URL too long results in Bad Request (Invalid URL)
JPElectron
(URL + query string) will be generated that seems to be too long for
either the browser to display or the web server to serve...
For example, if the address bar has a URL with 375 characters, all you
get is: Bad Request (Invalid URL)
If it has 371 characters, I still get: Bad Request (Invalid URL)

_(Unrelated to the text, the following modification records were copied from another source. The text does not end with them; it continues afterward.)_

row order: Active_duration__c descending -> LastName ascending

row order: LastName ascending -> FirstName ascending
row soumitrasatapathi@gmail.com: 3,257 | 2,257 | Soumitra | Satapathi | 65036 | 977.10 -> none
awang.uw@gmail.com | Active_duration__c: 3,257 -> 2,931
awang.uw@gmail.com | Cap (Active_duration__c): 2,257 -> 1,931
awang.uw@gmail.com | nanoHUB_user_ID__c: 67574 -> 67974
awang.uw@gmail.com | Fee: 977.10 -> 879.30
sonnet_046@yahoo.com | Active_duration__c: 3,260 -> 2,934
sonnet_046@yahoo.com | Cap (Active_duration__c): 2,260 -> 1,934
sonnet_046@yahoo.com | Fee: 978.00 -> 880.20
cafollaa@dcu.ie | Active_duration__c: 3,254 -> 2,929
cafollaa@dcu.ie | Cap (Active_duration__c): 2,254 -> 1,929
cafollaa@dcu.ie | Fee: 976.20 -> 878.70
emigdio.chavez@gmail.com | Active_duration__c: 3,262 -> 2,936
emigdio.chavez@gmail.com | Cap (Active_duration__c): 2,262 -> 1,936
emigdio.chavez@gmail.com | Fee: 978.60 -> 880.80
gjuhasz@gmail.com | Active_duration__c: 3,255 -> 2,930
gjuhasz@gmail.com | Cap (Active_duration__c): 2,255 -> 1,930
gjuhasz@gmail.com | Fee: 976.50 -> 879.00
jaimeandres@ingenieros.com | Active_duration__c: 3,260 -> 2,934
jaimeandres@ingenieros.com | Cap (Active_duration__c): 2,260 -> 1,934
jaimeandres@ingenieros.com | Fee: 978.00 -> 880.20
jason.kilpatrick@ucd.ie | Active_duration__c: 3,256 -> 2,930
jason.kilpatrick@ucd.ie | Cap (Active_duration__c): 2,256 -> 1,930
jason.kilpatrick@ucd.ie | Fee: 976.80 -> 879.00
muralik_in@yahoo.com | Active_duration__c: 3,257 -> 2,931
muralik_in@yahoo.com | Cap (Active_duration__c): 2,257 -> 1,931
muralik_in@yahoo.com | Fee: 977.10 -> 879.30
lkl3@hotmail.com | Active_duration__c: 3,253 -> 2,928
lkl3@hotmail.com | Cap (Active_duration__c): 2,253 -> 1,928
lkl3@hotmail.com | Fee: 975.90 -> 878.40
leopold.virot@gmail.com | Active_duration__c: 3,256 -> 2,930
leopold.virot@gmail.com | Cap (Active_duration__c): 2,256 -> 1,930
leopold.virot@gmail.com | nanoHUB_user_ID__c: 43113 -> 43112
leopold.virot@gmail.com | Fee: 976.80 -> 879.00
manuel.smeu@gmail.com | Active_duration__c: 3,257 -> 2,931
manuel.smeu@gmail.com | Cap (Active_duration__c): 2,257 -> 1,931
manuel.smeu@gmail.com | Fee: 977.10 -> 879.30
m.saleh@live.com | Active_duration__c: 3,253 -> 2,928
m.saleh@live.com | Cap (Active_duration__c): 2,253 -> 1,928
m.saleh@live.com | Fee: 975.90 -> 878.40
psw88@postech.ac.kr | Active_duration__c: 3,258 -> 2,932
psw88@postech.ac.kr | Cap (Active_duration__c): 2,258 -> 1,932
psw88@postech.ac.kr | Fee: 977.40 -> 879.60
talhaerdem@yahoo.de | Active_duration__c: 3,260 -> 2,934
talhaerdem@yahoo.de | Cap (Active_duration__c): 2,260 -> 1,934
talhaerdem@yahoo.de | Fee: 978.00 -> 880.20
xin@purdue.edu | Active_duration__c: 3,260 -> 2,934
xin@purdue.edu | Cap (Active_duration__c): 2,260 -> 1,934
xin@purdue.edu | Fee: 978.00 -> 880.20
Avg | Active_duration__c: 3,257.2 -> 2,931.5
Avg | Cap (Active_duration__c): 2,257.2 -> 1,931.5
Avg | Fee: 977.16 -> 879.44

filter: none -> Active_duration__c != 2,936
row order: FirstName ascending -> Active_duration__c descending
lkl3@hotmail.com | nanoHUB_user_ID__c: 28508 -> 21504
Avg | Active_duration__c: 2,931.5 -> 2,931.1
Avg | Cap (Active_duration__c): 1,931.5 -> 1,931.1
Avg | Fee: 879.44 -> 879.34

If I cut off a few, so it's 370 characters or less, the page will
display fine. Note that I'm not changing anything else in the line,
I'm just cutting off a few characters (numbers in this case) from the
end.
The real question here, is when I set a custom 400 error, which I
assume is what's producing the: Bad Request (Invalid URL) error to
display - I can't get my custom error page to display, I still get
just: Bad Request (Invalid URL)
Any idea why my custom error isn't working?
Ken Schaefer
generated by http.sys, not by IIS
Check httperr.log file to see if http.sys is generating the error. If so,
then I don't think there's anything you can do to customise that error
message.
Cheers
Ken
"JPElectron" <jp.m...@gmail.com> wrote in message
news:46099665-1e26-4d45...@q33g2000hsh.googlegroups.com...
JPElectron
up in WINDOWS\system32\LogFiles\HTTPERR\httperr1.log
So what's the point/difference in defining a custom 400 error in IIS?

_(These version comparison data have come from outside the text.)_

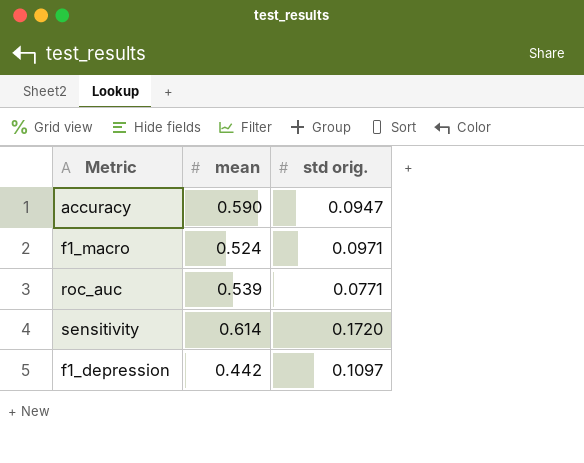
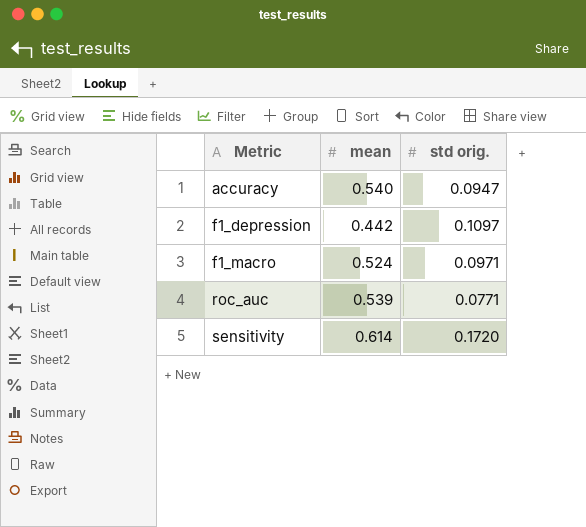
row order: none -> Metric ascending
accuracy | mean: 0.590 -> 0.540

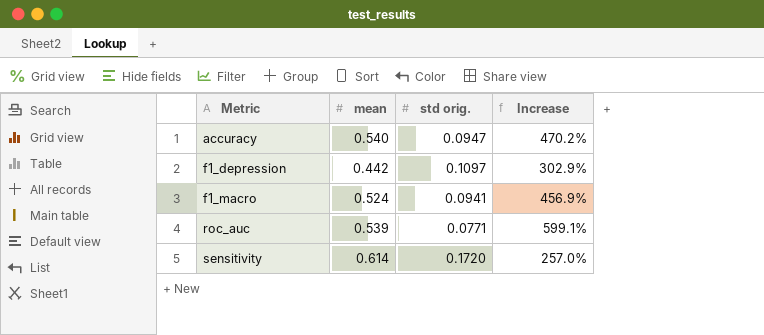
column Increase | formula: none -> ([mean] - [std orig.]) / [std orig.]
f1_macro | std orig.: 0.0971 -> 0.0941

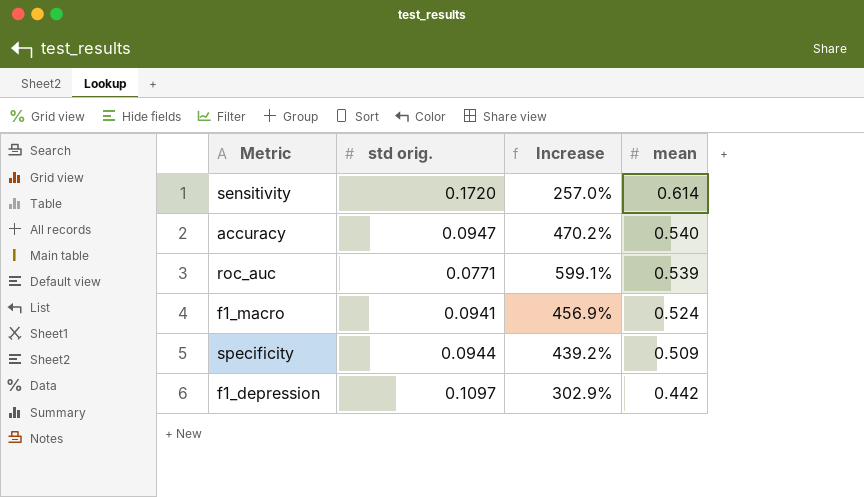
row order: Metric ascending -> mean descending
column mean | position: 2 -> 4
row specificity: none -> 0.0944 | 439.2% | 0.509

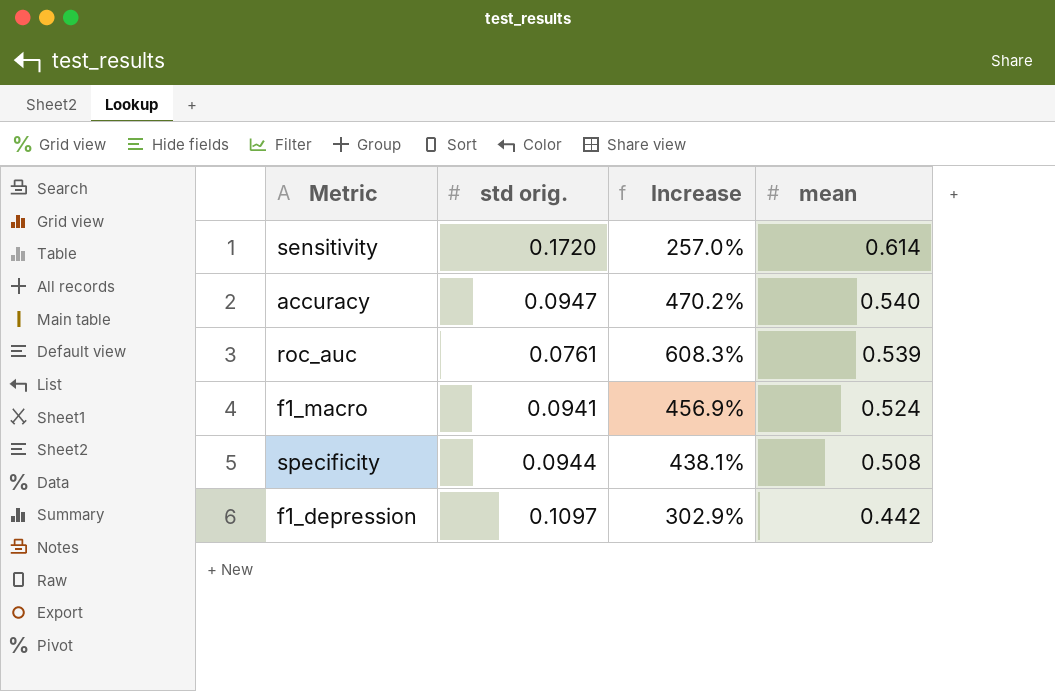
roc_auc | std orig.: 0.0771 -> 0.0761
roc_auc | Increase: 599.1% -> 608.3%
specificity | Increase: 439.2% -> 438.1%
specificity | mean: 0.509 -> 0.508

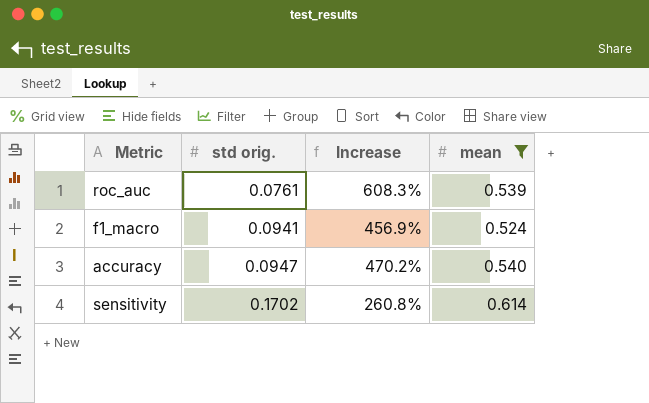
filter: none -> mean >= 0.524
row order: mean descending -> std orig. ascending
sensitivity | std orig.: 0.1720 -> 0.1702
sensitivity | Increase: 257.0% -> 260.8%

Is there any way to show a different page/message when this happens?
Ken Schaefer
> yes, I'm using IIS 6 (Windows 2003) and your right, these errors show
> up in WINDOWS\system32\LogFiles\HTTPERR\httperr1.log
>
> So what's the point/difference in defining a custom 400 error in IIS?
I suppose for 400 errors that are generated elsewhere. You can certainly
write your own app that generates "Bad Request" status for whatever reason
you feel like (even if the request technically doesn't contravene the HTTP
specification)
> Is there any way to show a different page/message when this happens?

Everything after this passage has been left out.